III. International Trade and Domestic Standards, including Environmental and Health Standards. How much discretion should a country have in setting its own standards? Must there be a scientific basis to such standards? When can standards be a disguised barrier to trade? Should standards be harmonized to facilitate international trade? Should countries be permitted to employ trade sanctions in an effort to protect the environment outside of such country's territory?
IV. Industrial Safeguards and Adjustment Assistance. What is the "escape clause" and what is the rationale for it? What are the normative bases for providing (or refusing to provide) adjustment assistance to displaced workers and firms seriously injured by competition from foreign imports? What procedures exist?
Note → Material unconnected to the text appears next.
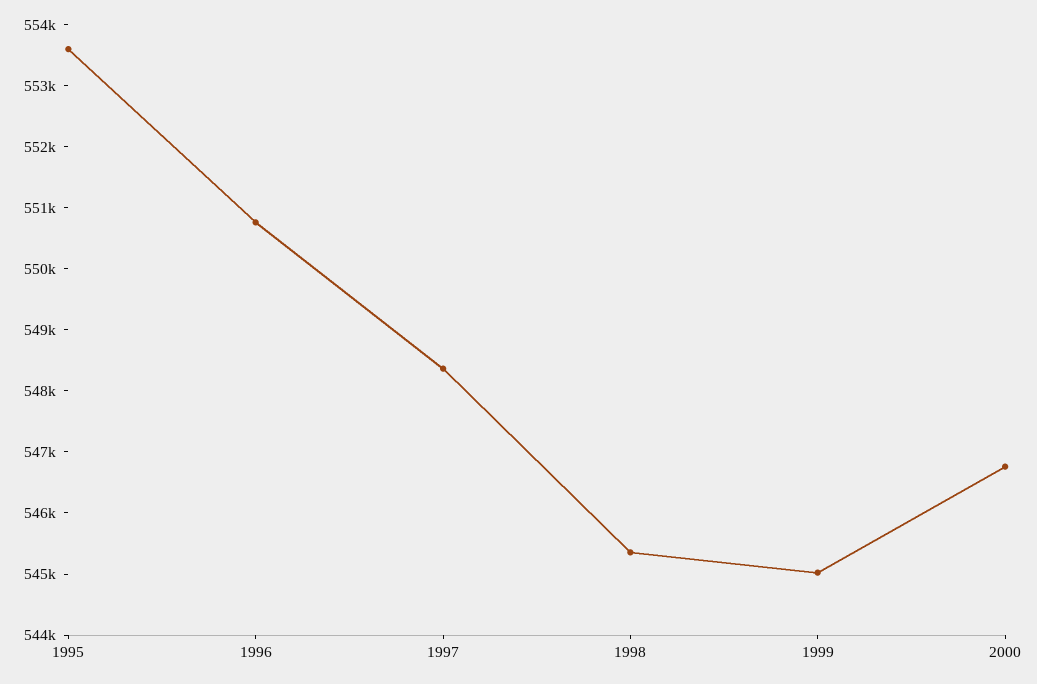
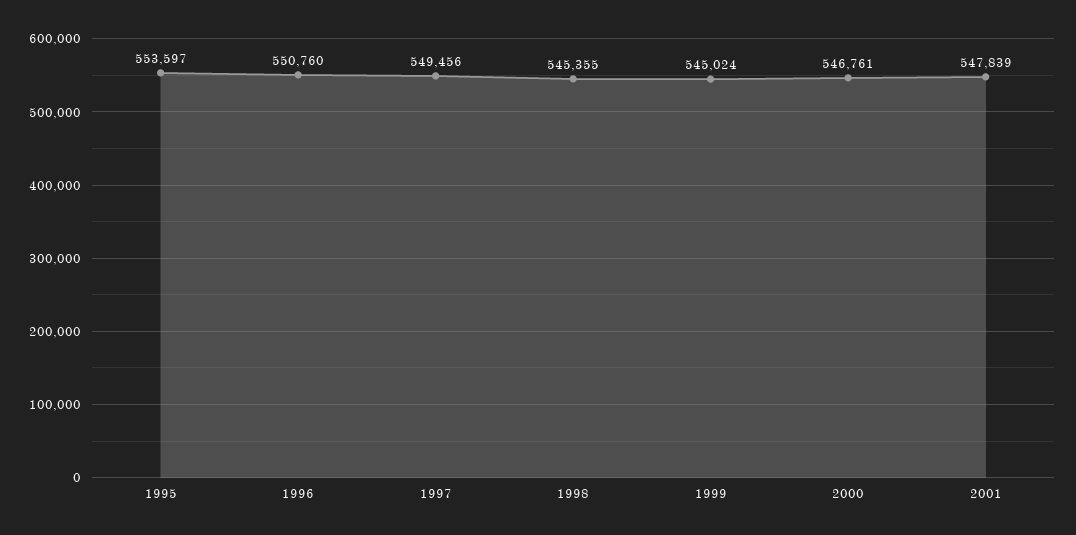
1997: 548400 -> 549456
2001: none -> 547839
V. Antidumping and Countervailing Duty Law. Why are there rules against the "dumping" of goods across borders? against the granting of subsidies by foreign governments to foreign producers? What is a subsidy and when is a subsidy countervailable? Are antidumping and subsidy rules disguised protectionist barriers to trade? How does one bring an antidumping and/or countervailing duty suit against a foreign producer? What does one need to show? How are the rules different under NAFTA?
VI. Unilateral US Retaliation against Foreign Practices. How is "Section 301" of the U.S. trade statutes used to open foreign markets? What is the procedure? What needs to be shown? Why do foreign governments criticize this provision? Will the U.S. be less likely to use "Section 301" now that the WTO Agreements are in effect?
VII. Trade and Intellectual Property Rights. What is the rationale for integrating intellectual property rights into the WTO system? Was this a mistake? What does the TRIPs Agreement provide in respect of developing countries' obligations in respect of pharmaceutical and other patents?